Insights & Data

Two weeks of war, five million tonnes of carbon: why conflict emissions now matter

Two weeks of war, five million tonnes of carbon: why conflict emissions now matter
Share

A new research snapshot argues that just two weeks of war involving Iran, the US and Israel generated more carbon pollution than Iceland emits in a year.

The deeper significance is methodological as much as political: conflict is increasingly becoming a blind spot in climate accounting, despite its high and lasting environmental costs.

When war enters carbon accounting

Climate policy usually measures power plants, factories, transport fleets and supply chains. It rarely measures bombardment, destroyed fuel depots, shattered housing stock or the reconstruction that follows.

That gap is what makes this research snapshot so striking.

In two weeks of war in Iran unleashed more carbon pollution than Iceland does in a year, authors Patrick Bigger, Benjamin Neimark and Fred Otu-Larbi set out an estimate of the direct and indirect emissions generated in the first 14 days of the 2026 US-Israel-Iran conflict.

Their conclusion is stark: the total climate impact for the period from February 28 to March 14, 2026, reached about 5.054 million tonnes of CO2 equivalent.

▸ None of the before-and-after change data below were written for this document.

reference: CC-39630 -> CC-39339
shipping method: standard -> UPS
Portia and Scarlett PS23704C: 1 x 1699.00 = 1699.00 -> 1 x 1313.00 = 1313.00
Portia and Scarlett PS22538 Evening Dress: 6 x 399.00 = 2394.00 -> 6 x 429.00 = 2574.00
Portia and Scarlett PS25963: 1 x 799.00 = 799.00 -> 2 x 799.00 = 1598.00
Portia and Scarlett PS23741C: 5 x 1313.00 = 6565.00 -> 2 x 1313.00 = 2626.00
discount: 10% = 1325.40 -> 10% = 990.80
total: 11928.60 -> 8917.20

For African and emerging-market readers, the importance goes beyond one war.

It raises a significant question about how climate accountability is framed, whose emissions are counted, and why fragile regions often suffer the environmental fallout of conflict without those costs properly reflected in global climate debates.

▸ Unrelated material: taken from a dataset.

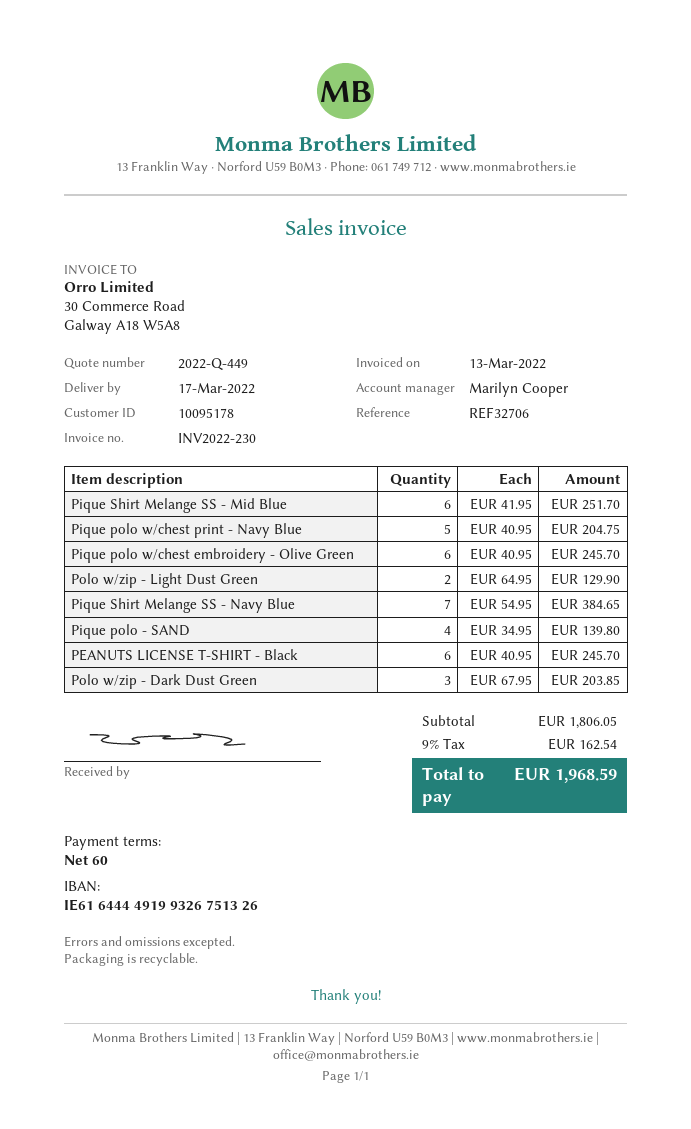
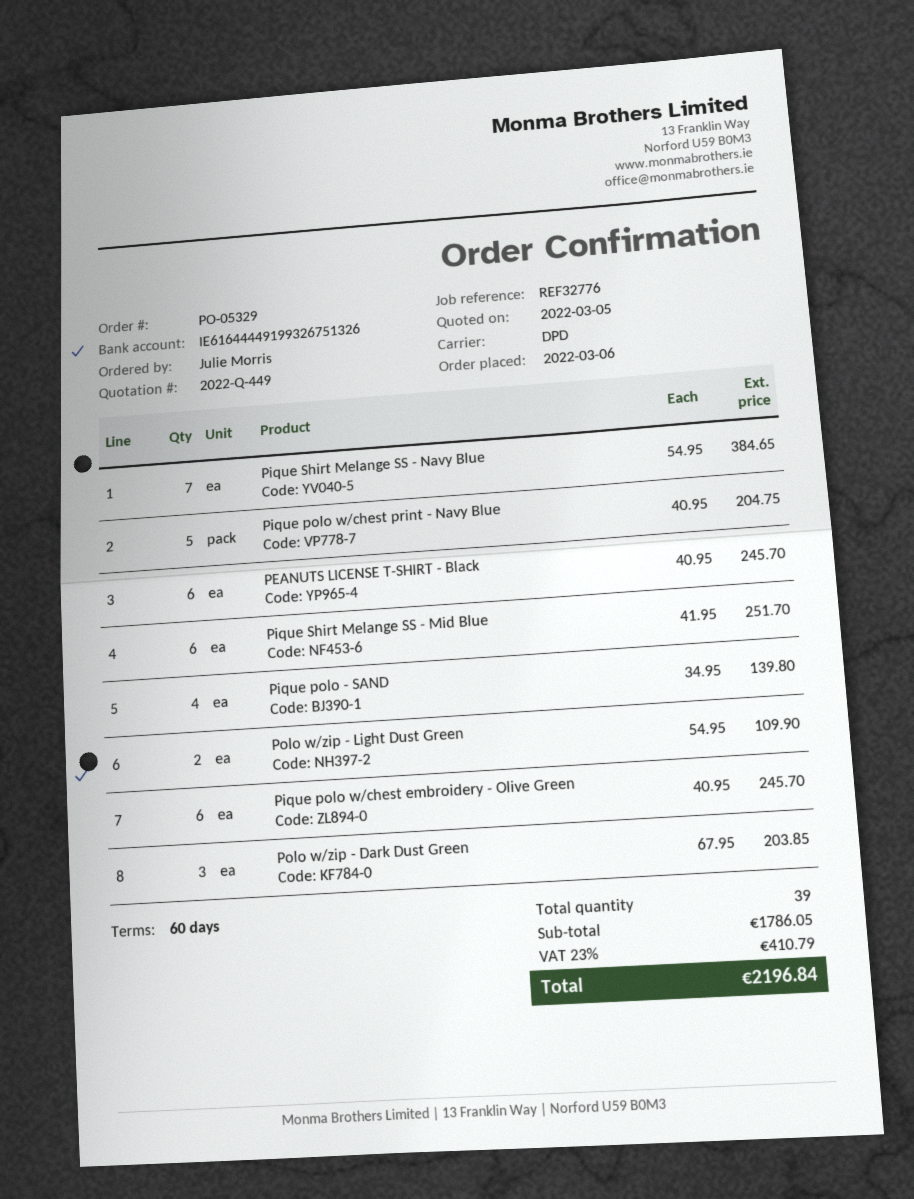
reference: REF32706 -> REF32776
Polo w/zip - Light Dust Green: 2 x 64.95 = 129.90 -> 2 x 54.95 = 109.90
subtotal: 1806.05 -> 1786.05
tax: 9% = 162.54 -> 23% = 410.79
total: 1968.59 -> 2196.84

A hidden emissions source becomes visible

The headline number is large enough to force attention.

According to the snapshot, the first 14 days of the conflict generated 5,054,000 tCO2e across five major categories: 

  • Destroyed homes and buildings
  • Destroyed fuel
  • Fuel used in combat and support operations
  • Equipment embodied carbon
  • Missiles and drones

The largest share came from destroyed buildings at 2,415,000 tCO2e, followed by destroyed fuel at 1,883,000 tCO2e.

Those rankings matter. It suggests that the climate burden of war is not only about jets in the sky or missiles in flight. It is also about what gets blown apart on the ground and what must later be rebuilt.

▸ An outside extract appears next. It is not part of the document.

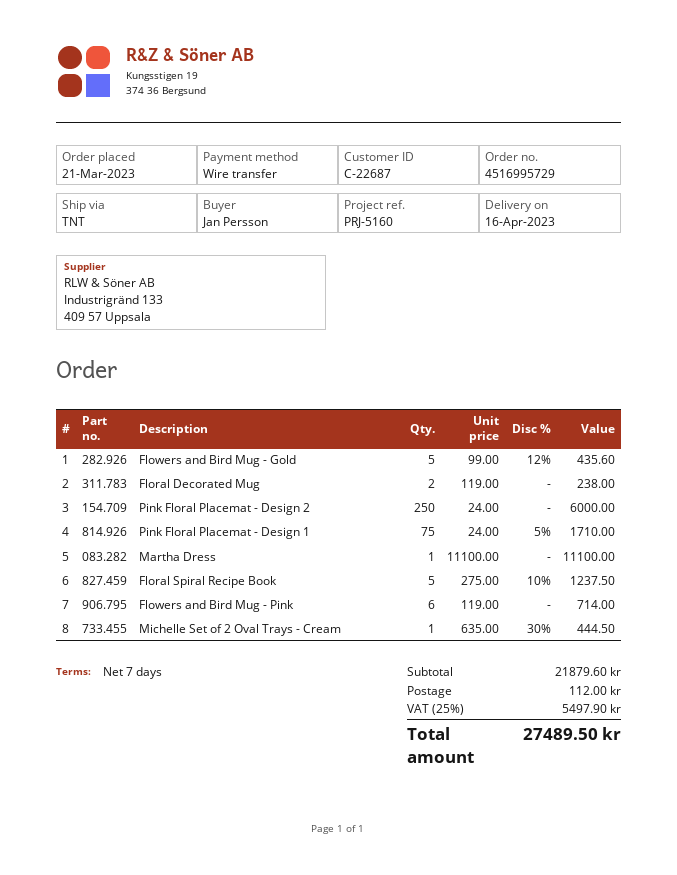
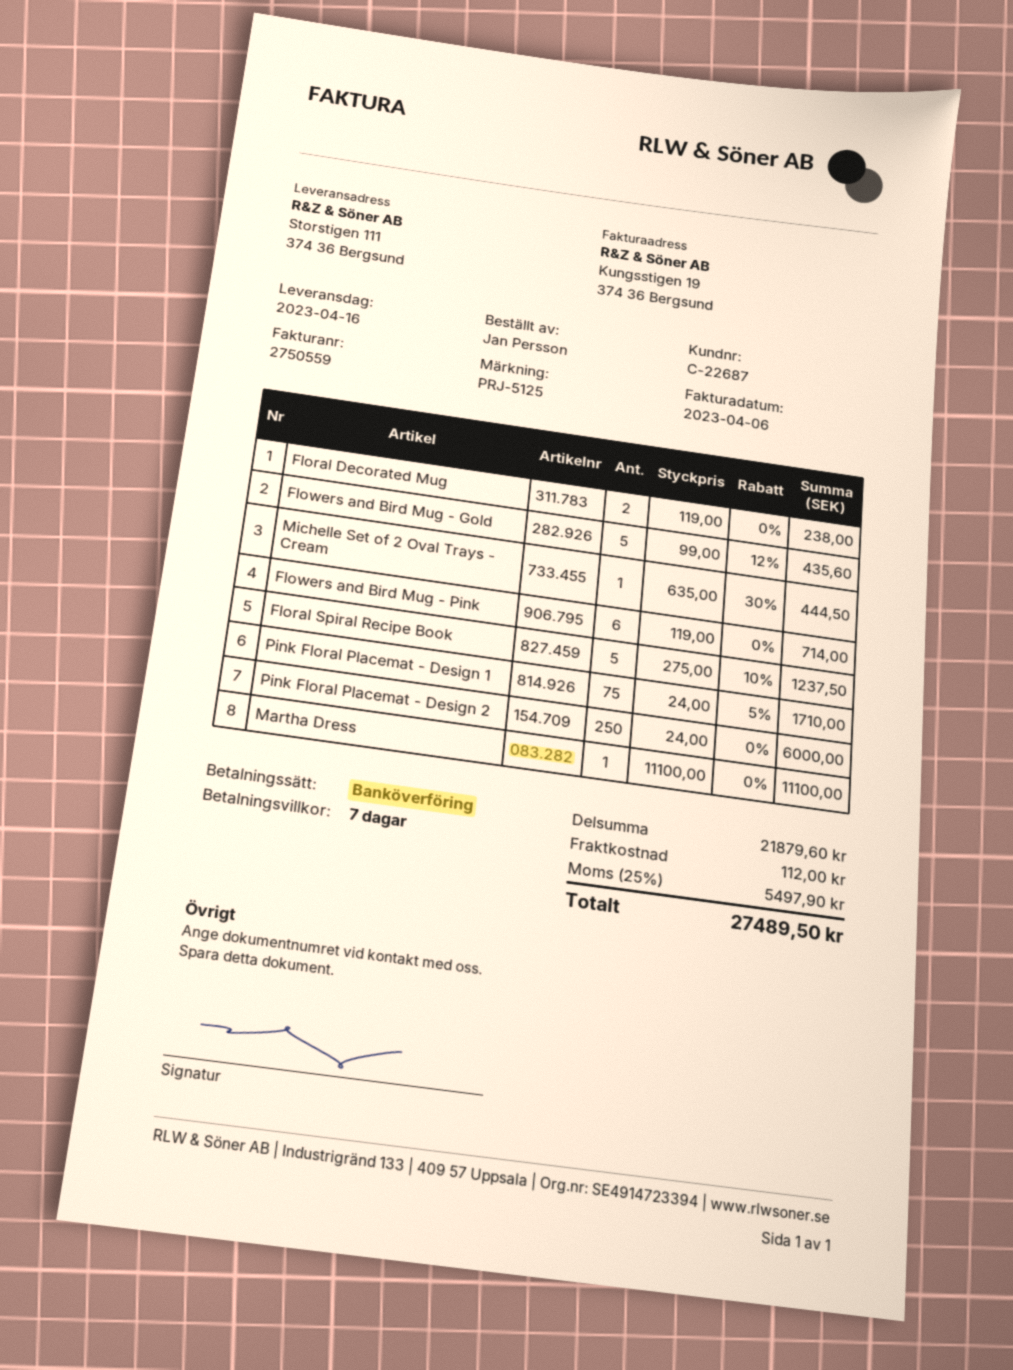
reference: PRJ-5160 -> PRJ-5125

The authors are explicit that their work focuses on both direct and indirect emissions from warfare.

On page 2, they explain that the methodology follows earlier work by Neimark et al. and De Klerk et al., combining estimates of munitions use, combat fuel burn, destroyed fuel, equipment loss and reconstruction-related embodied emissions.

Emission factors were drawn from the cited methodology and from IPCC guidance.

This is important because it frames war as an emissions event with multiple layers. The bombs themselves matter.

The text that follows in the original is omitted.